Task —
What is needed is a word-for-word restatement of all the entries.

Dataset excerpts —

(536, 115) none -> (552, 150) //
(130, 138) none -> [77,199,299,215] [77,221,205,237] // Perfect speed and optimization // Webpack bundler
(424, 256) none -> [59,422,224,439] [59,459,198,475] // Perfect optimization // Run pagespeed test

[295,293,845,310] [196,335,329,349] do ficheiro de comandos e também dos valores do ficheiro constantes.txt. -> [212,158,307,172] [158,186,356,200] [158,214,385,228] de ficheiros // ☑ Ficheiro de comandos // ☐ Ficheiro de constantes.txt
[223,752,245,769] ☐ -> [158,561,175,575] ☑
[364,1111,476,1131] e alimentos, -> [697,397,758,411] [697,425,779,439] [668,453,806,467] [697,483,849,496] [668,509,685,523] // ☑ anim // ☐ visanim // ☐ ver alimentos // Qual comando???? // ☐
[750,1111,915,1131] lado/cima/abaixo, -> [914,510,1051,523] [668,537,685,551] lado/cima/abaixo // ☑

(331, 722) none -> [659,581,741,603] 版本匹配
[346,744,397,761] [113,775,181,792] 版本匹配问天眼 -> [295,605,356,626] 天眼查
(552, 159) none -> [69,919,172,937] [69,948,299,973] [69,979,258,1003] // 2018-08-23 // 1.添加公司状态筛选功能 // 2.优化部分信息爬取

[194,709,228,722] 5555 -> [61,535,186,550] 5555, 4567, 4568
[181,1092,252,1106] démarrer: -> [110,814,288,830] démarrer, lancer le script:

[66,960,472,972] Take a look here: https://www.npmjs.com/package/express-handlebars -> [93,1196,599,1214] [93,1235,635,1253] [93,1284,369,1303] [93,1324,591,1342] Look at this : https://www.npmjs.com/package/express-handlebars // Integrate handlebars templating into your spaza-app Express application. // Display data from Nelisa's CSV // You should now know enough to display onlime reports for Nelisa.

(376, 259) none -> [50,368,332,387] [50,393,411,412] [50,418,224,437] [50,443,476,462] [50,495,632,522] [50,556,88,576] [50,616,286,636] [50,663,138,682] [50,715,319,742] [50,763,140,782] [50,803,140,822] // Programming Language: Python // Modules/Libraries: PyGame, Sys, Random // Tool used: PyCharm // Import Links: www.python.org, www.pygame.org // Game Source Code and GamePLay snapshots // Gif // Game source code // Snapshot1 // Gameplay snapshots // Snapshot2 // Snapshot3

Result of this exercise —
(536, 115) none -> (552, 150) //
(130, 138) none -> [77,199,299,215] [77,221,205,237] // Perfect speed and optimization // Webpack bundler
(424, 256) none -> [59,422,224,439] [59,459,198,475] // Perfect optimization // Run pagespeed test

[295,293,845,310] [196,335,329,349] do ficheiro de comandos e também dos valores do ficheiro constantes.txt. -> [212,158,307,172] [158,186,356,200] [158,214,385,228] de ficheiros // ☑ Ficheiro de comandos // ☐ Ficheiro de constantes.txt
[223,752,245,769] ☐ -> [158,561,175,575] ☑
[364,1111,476,1131] e alimentos, -> [697,397,758,411] [697,425,779,439] [668,453,806,467] [697,483,849,496] [668,509,685,523] // ☑ anim // ☐ visanim // ☐ ver alimentos // Qual comando???? // ☐
[750,1111,915,1131] lado/cima/abaixo, -> [914,510,1051,523] [668,537,685,551] lado/cima/abaixo // ☑

(331, 722) none -> [659,581,741,603] 版本匹配
[346,744,397,761] [113,775,181,792] 版本匹配问天眼 -> [295,605,356,626] 天眼查
(552, 159) none -> [69,919,172,937] [69,948,299,973] [69,979,258,1003] // 2018-08-23 // 1.添加公司状态筛选功能 // 2.优化部分信息爬取

[194,709,228,722] 5555 -> [61,535,186,550] 5555, 4567, 4568
[181,1092,252,1106] démarrer: -> [110,814,288,830] démarrer, lancer le script:

[66,960,472,972] Take a look here: https://www.npmjs.com/package/express-handlebars -> [93,1196,599,1214] [93,1235,635,1253] [93,1284,369,1303] [93,1324,591,1342] Look at this : https://www.npmjs.com/package/express-handlebars // Integrate handlebars templating into your spaza-app Express application. // Display data from Nelisa's CSV // You should now know enough to display onlime reports for Nelisa.

(376, 259) none -> [50,368,332,387] [50,393,411,412] [50,418,224,437] [50,443,476,462] [50,495,632,522] [50,556,88,576] [50,616,286,636] [50,663,138,682] [50,715,319,742] [50,763,140,782] [50,803,140,822] // Programming Language: Python // Modules/Libraries: PyGame, Sys, Random // Tool used: PyCharm // Import Links: www.python.org, www.pygame.org // Game Source Code and GamePLay snapshots // Gif // Game source code // Snapshot1 // Gameplay snapshots // Snapshot2 // Snapshot3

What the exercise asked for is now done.